On 6/16/2014 12:33 PM, Stephen Morton wrote:
I've got some newbie puppet questions.
My team has a tremendous amount of linux/computer knowledge, but we're
new to Puppet.
We recently started using puppet to manage some 100 servers. Their
configs are all pretty similar with some small changes.

----
History

Prior to Puppet, we already had a management system that involved having
config files under revision control and the config file repo checked out
on every server and the repo config files symlinked into the appropriate
place in the filesystem. Updating the repo would update these files.This
was mostly just great, with the following limitations:

  * If the symlink got broken, it didn't work.
  * Some files require very specific ownership, or were required not to
    be symlinks (e.g. /etc/sudoers. /etc/vsftpd/ files I think)
  * Updating a daemon's config file does not mean that the daemon is
    restarted. e.g. updating /etc/httpd/conf/httpd.conf does not do a
    "service httpd reload"
  * You can't add a new symlink.
  * All files must be in revision control to link to. Some
    security-sensitive files we want to only be available to some
    servers and something like puppet that can send files over the
    network is a good solution to this.

----

Puppet to the rescue?

So we've tried a very conservative Puppet implementation. We've left our
existing infrastructure and we just add new rules in Puppet. So far, we
have a single site.pp file and only a dozen or so rules. But already
we're seeing problems.

 1. Puppet is good for configuring dynamic stuff that changes. But it
    seems silly to have rules for stuff that will be configured just one
    time and then will not change. If we set up some files, we don't
    expect them to disappear. In fact if they do disappear we might not
    want them silently fixed up we probably want to know what's going
    on.  Doing everything in puppet results in ever-growing manifests. I
    don't know of a way to specify different manifests, e.g. every 30
    minutes I want Puppet to run and request the lean and mean regular
    manifest and then once a week I want it to run the "make sure
    everything is in the right place" manifest.
 2. Puppet seems very sensitive to network glitches. We run puppet from
    a cron job and errors were so frequent that we just started sending
    all output to /dev/null.
 3. Endless certificate issues. It's crazy. So sometimes hosts would get
    "dropped"... for unknown reasons their certificates were no longer
    accepted. Because we'd already stopped output (see previous bullet
    point) we would not know this and the server would be quietly not
    updated. And when you get a certificate problem, often simply
    deleting the cert on the agent and master won't fix it. Sometimes a
    restart of the master service (or more?) is required.
      * The solution to this to me is not "you should run puppet
        dashboard, then you'd know". This shouldn't be failing in the
        first place. If something is that flaky, I don't want to run it.

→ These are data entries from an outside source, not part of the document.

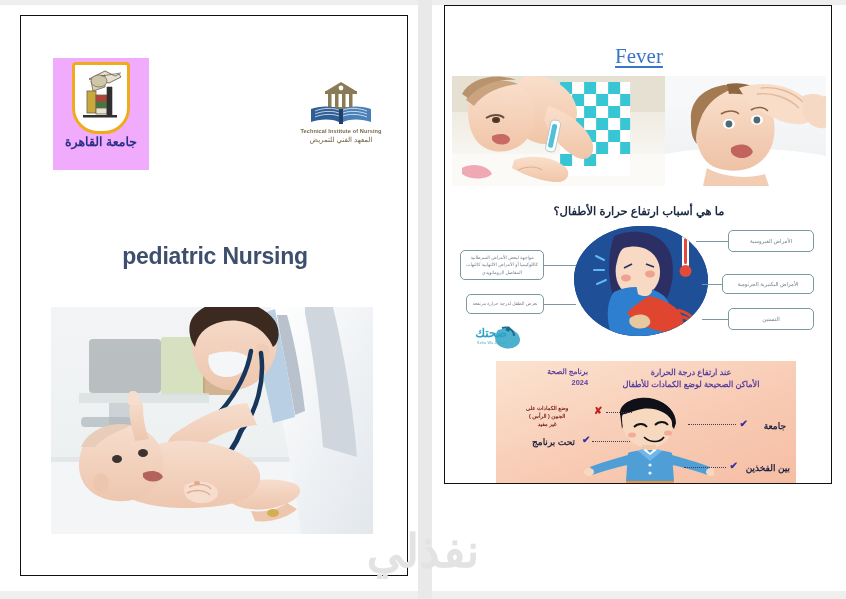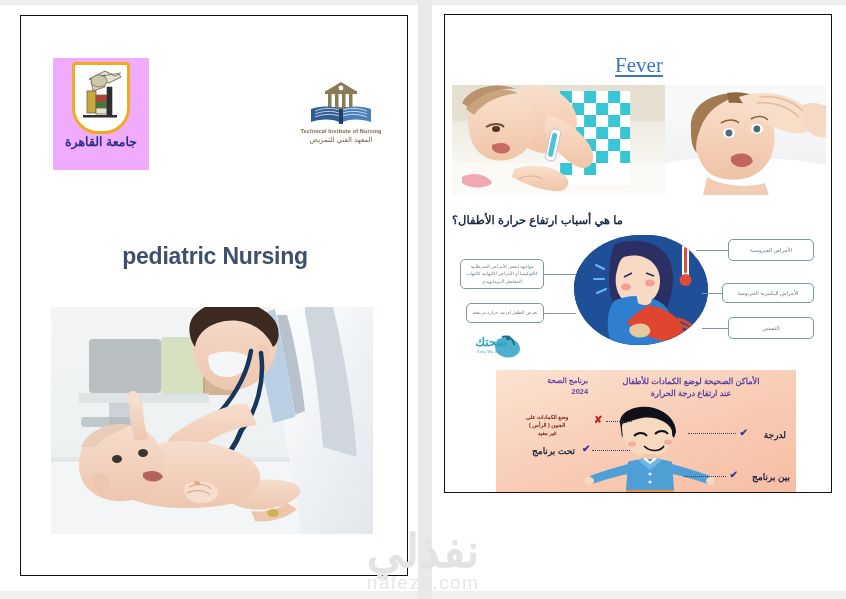--- a/index.html
+++ b/index.html
@@ -52,21 +52,21 @@
     overflow: hidden;
   }
   #slide-left {
     left: 20px;
     top: 15px;
     width: 388px;
     height: 561px;
   }
   #slide-right {
     left: 444px;
-    top: 14px;
+    top: 5px;
     width: 388px;
     height: 479px;
   }
 
   
   .logo-row {
     position: relative;
     height: 120px;
   }
 
@@ -185,21 +185,21 @@
     left: 7px;
     top: 192px;
     width: 374px;
     height: 158px;
     background: #ffffff;
   }
   .causes-heading {
     position: absolute;
     left: 0; top: 6px;
     width: 374px;
-    text-align: left;
+    text-align: center;
     direction: rtl;
     font-size: 11.5px;
     font-weight: bold;
     color: #1b2a43;
   }
   .cause-box {
     position: absolute;
     border: 0.8px solid #7b9aa0;
     border-radius: 5px;
     background: #ffffff;
@@ -683,22 +683,22 @@
         <path d="M44 4 C50 2 56 6 56 12" stroke="#1b6f92" stroke-width="2" fill="none"></path>
         <circle cx="50" cy="5" r="2.4" fill="#1b6f92"></circle>
       </svg>
       <div class="sehatok-word">صحتك</div>
       <div class="sehatok-sub">Seha Wa Jamal</div>
     </div>
   </div>
 
   <div class="info-compress">
     <div class="comp-title">
+      <div>عند ارتفاع درجة الحرارة</div>
       <div>الأماكن الصحيحة لوضع الكمادات للأطفال</div>
-      <div>عند ارتفاع درجة الحرارة</div>
     </div>
     <div class="comp-program">
       <div>برنامج الصحة</div>
       <div>2024</div>
     </div>
 
     <svg width="130" height="120" viewBox="0 0 130 120" style="position:absolute;left:88px;top:36px;">
 
       <path d="M36 16 C36 4 56 -2 70 2 C84 6 92 16 92 26 L90 32 C84 22 72 16 60 16 C48 16 40 22 38 32 Z" fill="#101018"></path>
 
@@ -729,25 +729,25 @@
 
       <path d="M42 84 L90 84 L88 100 L70 100 L66 94 L62 100 L44 100 Z" fill="#f0943c"></path>
 
       <rect x="48" y="100" width="12" height="16" fill="#f7d9c0"></rect>
       <rect x="72" y="100" width="12" height="16" fill="#f7d9c0"></rect>
 
       <ellipse cx="52" cy="116" rx="11" ry="4.5" fill="#3a3fb5"></ellipse>
       <ellipse cx="80" cy="116" rx="11" ry="4.5" fill="#3a3fb5"></ellipse>
     </svg>
 
-    <div class="comp-label" style="right:10px; top:60px;">لدرجة</div>
+    <div class="comp-label" style="right:10px; top:60px;">جامعة</div>
     <div class="mark-check" style="right:48px; top:57px;">✔</div>
     <div class="dotline" style="right:60px; top:63px; width:48px;"></div>
 
-    <div class="comp-label" style="right:6px; top:102px;">بين برنامج</div>
+    <div class="comp-label" style="right:6px; top:102px;">بين الفخذين</div>
     <div class="mark-check" style="right:58px; top:99px;">✔</div>
     <div class="dotline" style="right:70px; top:106px; width:42px;"></div>
 
     <div class="comp-label" style="left:36px; top:76px;">تحت برنامج</div>
     <div class="mark-check" style="left:86px; top:73px;">✔</div>
     <div class="dotline" style="left:96px; top:80px; width:38px;"></div>
 
     <div class="comp-note" style="left:30px; top:43px;">
       <div>وضع الكمادات على</div>
       <div>الجبين ( الرأس )</div>
@@ -761,14 +761,13 @@
       <div class="foot-bar green" style="left:8px; bottom:10px; width:62px; height:5px;"></div>
       <div class="foot-bar" style="left:8px; bottom:4px; width:62px; height:4px;"></div>
       <div class="foot-emblem"></div>
       <div class="foot-bar" style="right:8px; bottom:4px; width:72px; height:17px;"></div>
     </div>
   </div>
 </div>
 
 <div class="watermark">
   <div class="wm-ar">نفذلي</div>
-  <div class="wm-en">nafezli.com</div>
 </div>
 
 </body></html>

(We're running version 3.4.2 on CentOS 6.5, 64-bit.)

---

Questions.

So my questions for the above three issue are I guess as follows

 1. Is there a common Puppet pattern to address this? Or am I thinking
    about things all wrong.
 2. Is there a way to get puppet to be more fault-tolerant, or at least
    complain less?
 3. Are endless certificate woes the norm? Once an agent has
    successfully got its certificates working with the server, is it a
    known issue that it should sometimes start to subsequently fail?

Thanks,
Steve

1. I don't think about it as manifests increasing in size, but whether I can completely recreate a server at anytime accurately. Or more importantly can I provision 12 more of any server asap. It's been my experience that active/passive sites usually drift into active/not updated sites. I believe the same would apply to a Puppet install that had one methodology for install and another for updates.

That said we do have servers that are usually short lived enough that we run Puppet on install and then run specifically targeted updates when needed using Puppet's --tags feature.

http://docs.puppetlabs.com/puppet/latest/reference/lang_tags.html#the-tag-metaparameter

2. I run Puppet masters in one US site and have agent machines is five others including three sites outside of the US. We average roughly one network related problem a month on the 50-100 nodes that aren't in the main site. Without more information, logs, etc it would appear that your the network's stability is the problem.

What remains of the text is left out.